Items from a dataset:
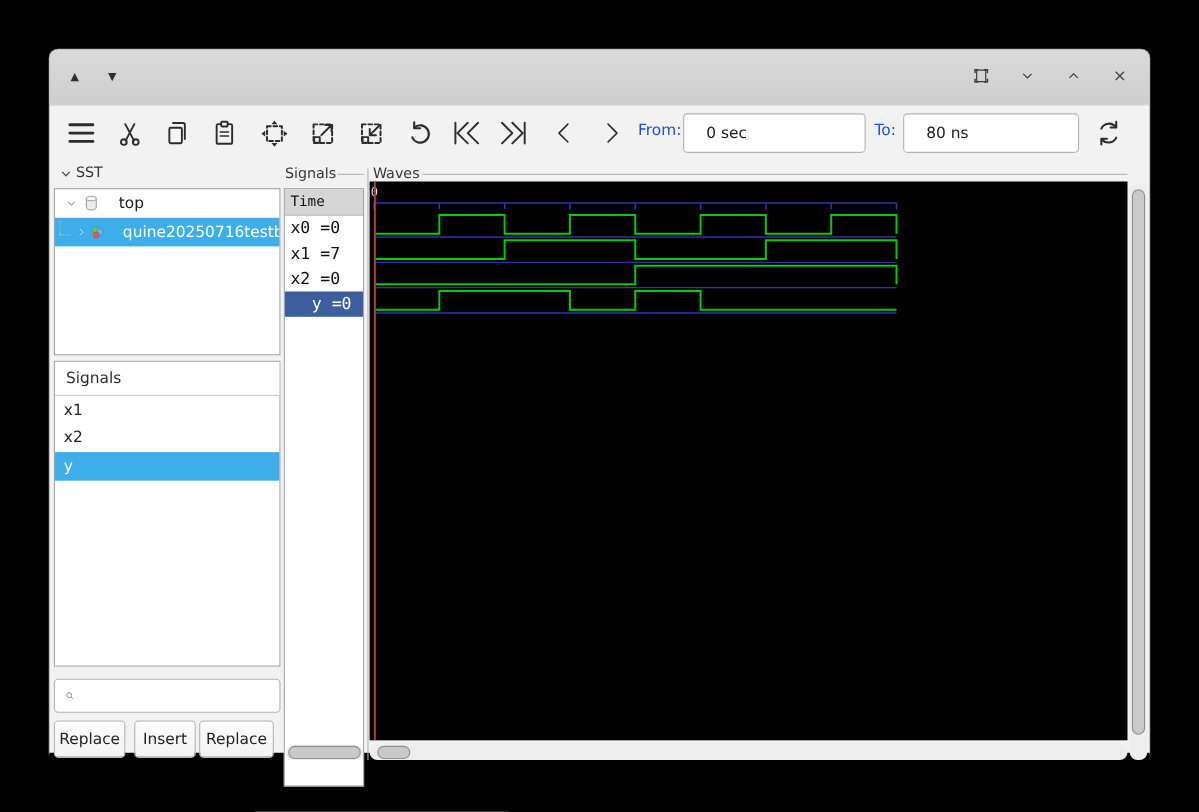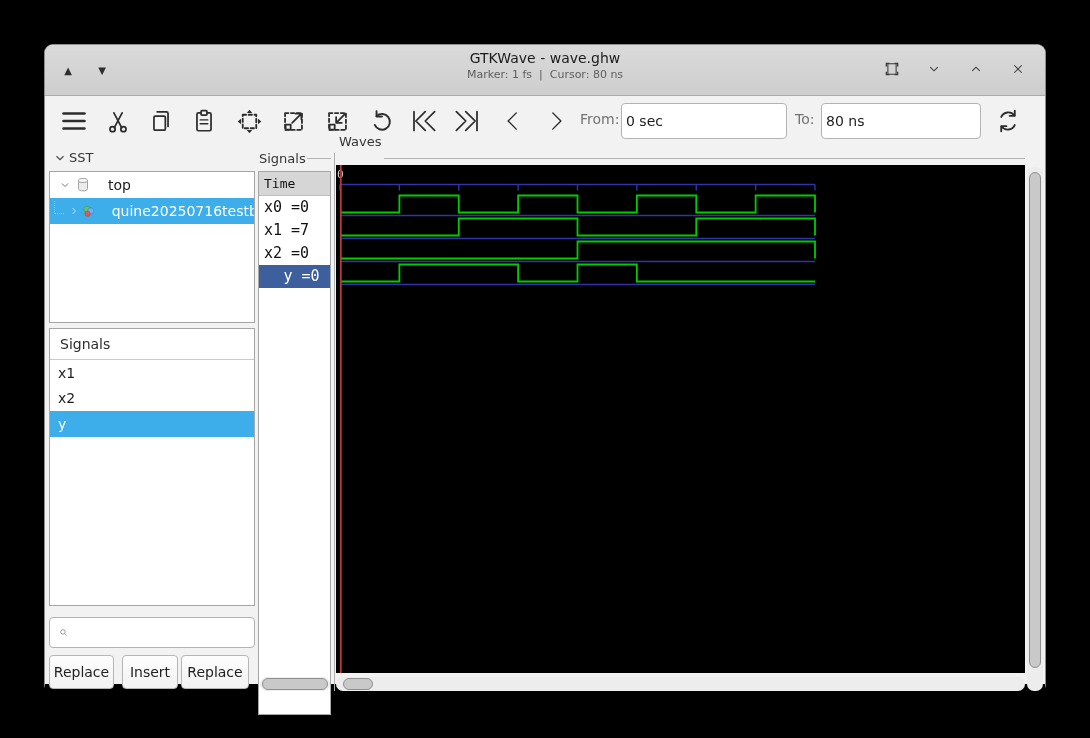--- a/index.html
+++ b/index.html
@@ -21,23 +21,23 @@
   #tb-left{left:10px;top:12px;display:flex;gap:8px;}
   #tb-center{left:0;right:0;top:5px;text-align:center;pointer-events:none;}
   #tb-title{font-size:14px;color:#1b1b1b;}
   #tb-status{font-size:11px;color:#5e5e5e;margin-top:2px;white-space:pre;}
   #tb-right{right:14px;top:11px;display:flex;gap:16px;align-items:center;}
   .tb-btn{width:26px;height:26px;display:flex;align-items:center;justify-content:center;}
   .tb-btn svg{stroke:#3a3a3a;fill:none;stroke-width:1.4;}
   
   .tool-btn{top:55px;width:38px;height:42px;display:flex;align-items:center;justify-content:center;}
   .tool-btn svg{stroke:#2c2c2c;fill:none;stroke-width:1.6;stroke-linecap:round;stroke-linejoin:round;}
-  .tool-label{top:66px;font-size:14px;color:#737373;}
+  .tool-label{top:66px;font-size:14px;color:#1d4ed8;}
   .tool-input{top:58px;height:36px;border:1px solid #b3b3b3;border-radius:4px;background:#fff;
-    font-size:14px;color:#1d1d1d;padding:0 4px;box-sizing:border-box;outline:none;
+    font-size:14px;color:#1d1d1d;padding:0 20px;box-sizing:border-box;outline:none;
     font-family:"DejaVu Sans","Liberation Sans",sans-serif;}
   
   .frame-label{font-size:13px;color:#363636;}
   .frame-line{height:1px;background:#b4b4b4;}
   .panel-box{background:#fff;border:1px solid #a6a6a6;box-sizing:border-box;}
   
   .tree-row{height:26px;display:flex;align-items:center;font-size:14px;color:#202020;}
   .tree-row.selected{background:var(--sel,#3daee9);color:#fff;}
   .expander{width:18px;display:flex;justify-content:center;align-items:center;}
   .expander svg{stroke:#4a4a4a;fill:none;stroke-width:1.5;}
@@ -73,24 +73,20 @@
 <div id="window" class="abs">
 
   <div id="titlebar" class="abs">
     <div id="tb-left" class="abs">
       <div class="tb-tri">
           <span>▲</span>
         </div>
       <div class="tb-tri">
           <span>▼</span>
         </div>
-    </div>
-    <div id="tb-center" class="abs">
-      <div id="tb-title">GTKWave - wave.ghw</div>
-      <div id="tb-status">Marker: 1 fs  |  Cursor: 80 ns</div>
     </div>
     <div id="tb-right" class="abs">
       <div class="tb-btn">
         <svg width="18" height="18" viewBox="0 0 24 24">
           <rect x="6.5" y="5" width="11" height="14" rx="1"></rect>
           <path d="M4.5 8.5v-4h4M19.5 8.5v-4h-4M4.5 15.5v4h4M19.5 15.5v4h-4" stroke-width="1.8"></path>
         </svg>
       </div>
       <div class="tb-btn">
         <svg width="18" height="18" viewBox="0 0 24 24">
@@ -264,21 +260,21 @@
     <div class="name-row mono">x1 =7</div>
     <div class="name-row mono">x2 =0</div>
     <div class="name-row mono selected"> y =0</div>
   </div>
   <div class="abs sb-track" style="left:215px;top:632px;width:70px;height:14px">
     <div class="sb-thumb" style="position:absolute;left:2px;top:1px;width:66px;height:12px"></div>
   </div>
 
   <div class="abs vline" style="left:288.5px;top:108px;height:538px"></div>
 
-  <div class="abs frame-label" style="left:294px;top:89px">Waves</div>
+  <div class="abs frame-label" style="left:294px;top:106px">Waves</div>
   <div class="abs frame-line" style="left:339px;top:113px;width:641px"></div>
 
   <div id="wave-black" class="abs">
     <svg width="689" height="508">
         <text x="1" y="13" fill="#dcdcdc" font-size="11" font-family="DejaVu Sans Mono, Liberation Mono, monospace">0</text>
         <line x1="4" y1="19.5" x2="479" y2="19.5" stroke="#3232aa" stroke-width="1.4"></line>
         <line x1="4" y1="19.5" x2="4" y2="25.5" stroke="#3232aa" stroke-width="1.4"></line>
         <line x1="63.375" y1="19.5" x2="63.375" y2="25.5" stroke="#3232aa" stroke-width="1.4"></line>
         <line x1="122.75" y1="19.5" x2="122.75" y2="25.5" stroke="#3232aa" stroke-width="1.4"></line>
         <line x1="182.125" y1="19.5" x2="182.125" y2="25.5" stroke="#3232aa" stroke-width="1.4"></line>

Assignment: Filter the entries down to the lines that hold "fill". Copy those lines.

Written answer:
   .tb-btn svg{stroke:#3a3a3a;fill:none;stroke-width:1.4;}
   .tool-btn svg{stroke:#2c2c2c;fill:none;stroke-width:1.6;stroke-linecap:round;stroke-linejoin:round;}
   .expander svg{stroke:#4a4a4a;fill:none;stroke-width:1.5;}
         <text x="1" y="13" fill="#dcdcdc" font-size="11" font-family="DejaVu Sans Mono, Liberation Mono, monospace">0</text>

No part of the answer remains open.